Where a line holds the word "change", copy it from the records.
** Opening RECORDED INFORMATION block **
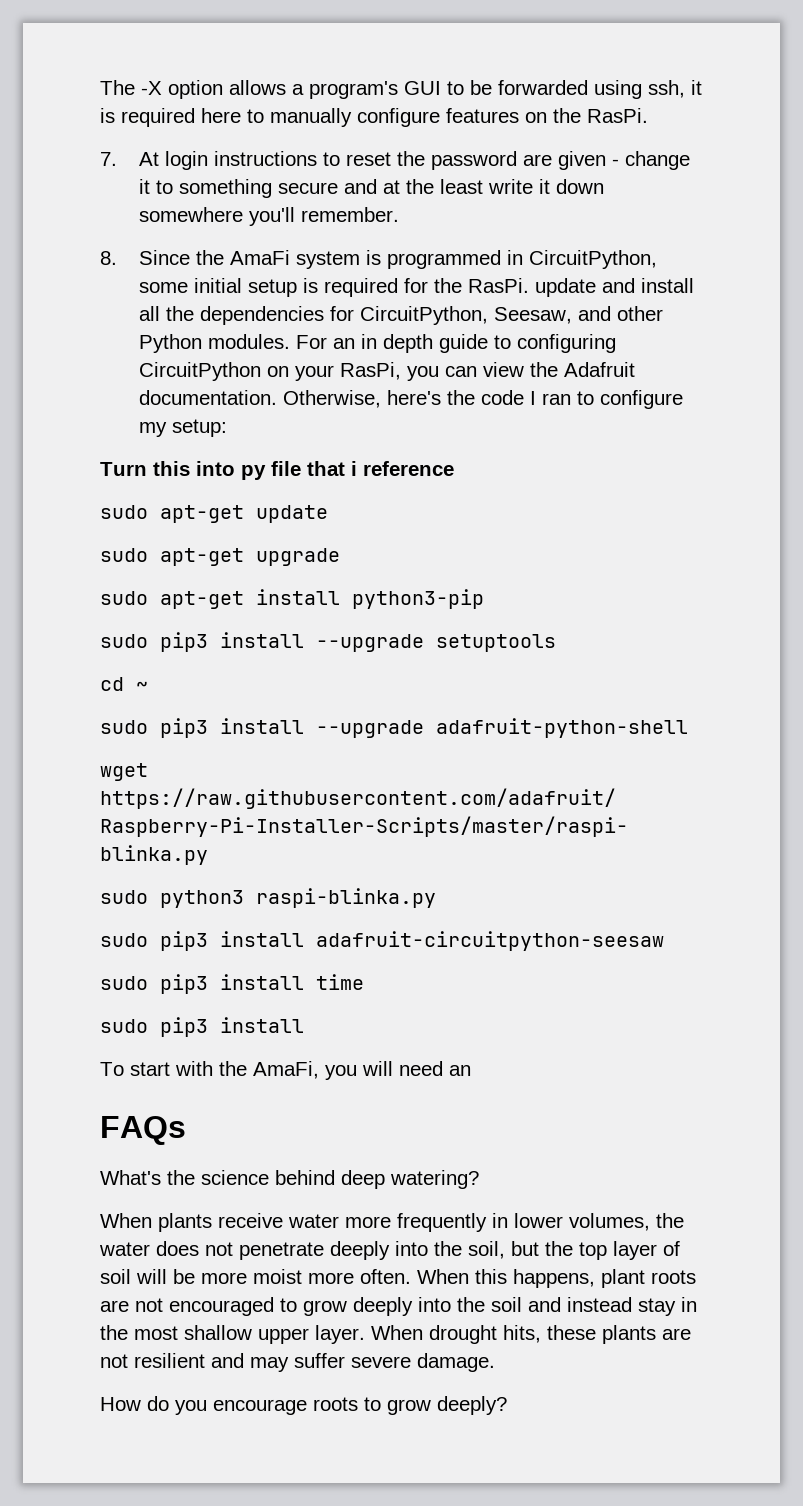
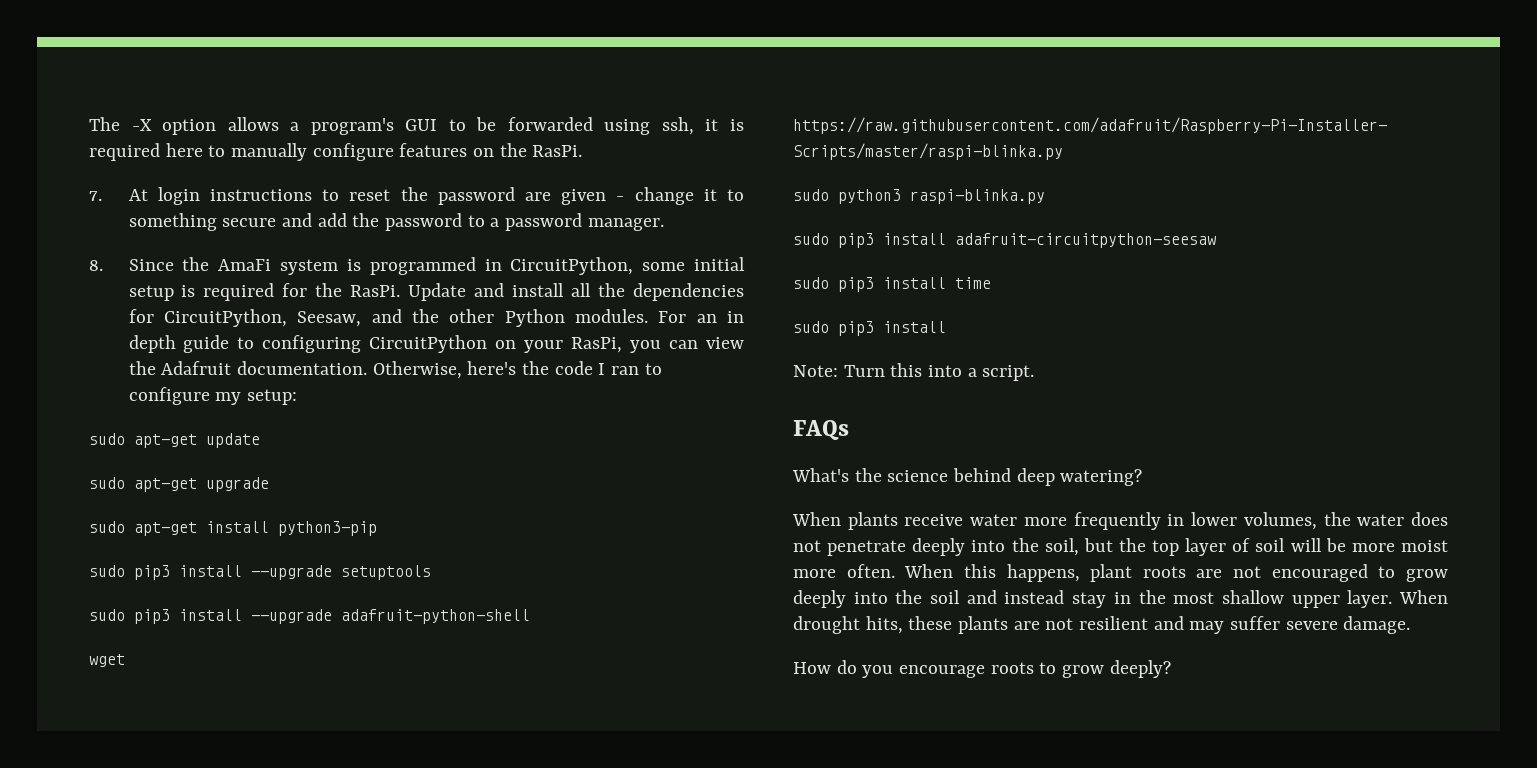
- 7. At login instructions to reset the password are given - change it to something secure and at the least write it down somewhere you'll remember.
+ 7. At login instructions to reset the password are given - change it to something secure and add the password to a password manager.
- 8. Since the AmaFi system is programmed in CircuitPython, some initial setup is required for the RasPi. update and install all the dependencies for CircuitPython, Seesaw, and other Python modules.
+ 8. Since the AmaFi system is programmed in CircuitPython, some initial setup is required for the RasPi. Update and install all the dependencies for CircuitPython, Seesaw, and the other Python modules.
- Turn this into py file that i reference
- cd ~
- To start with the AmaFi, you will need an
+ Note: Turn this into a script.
** Closing RECORDED INFORMATION block **
> [SOLUTION TO THE PROBLEM]:
- 7. At login instructions to reset the password are given - change it to something secure and at the least write it down somewhere you'll remember.
+ 7. At login instructions to reset the password are given - change it to something secure and add the password to a password manager.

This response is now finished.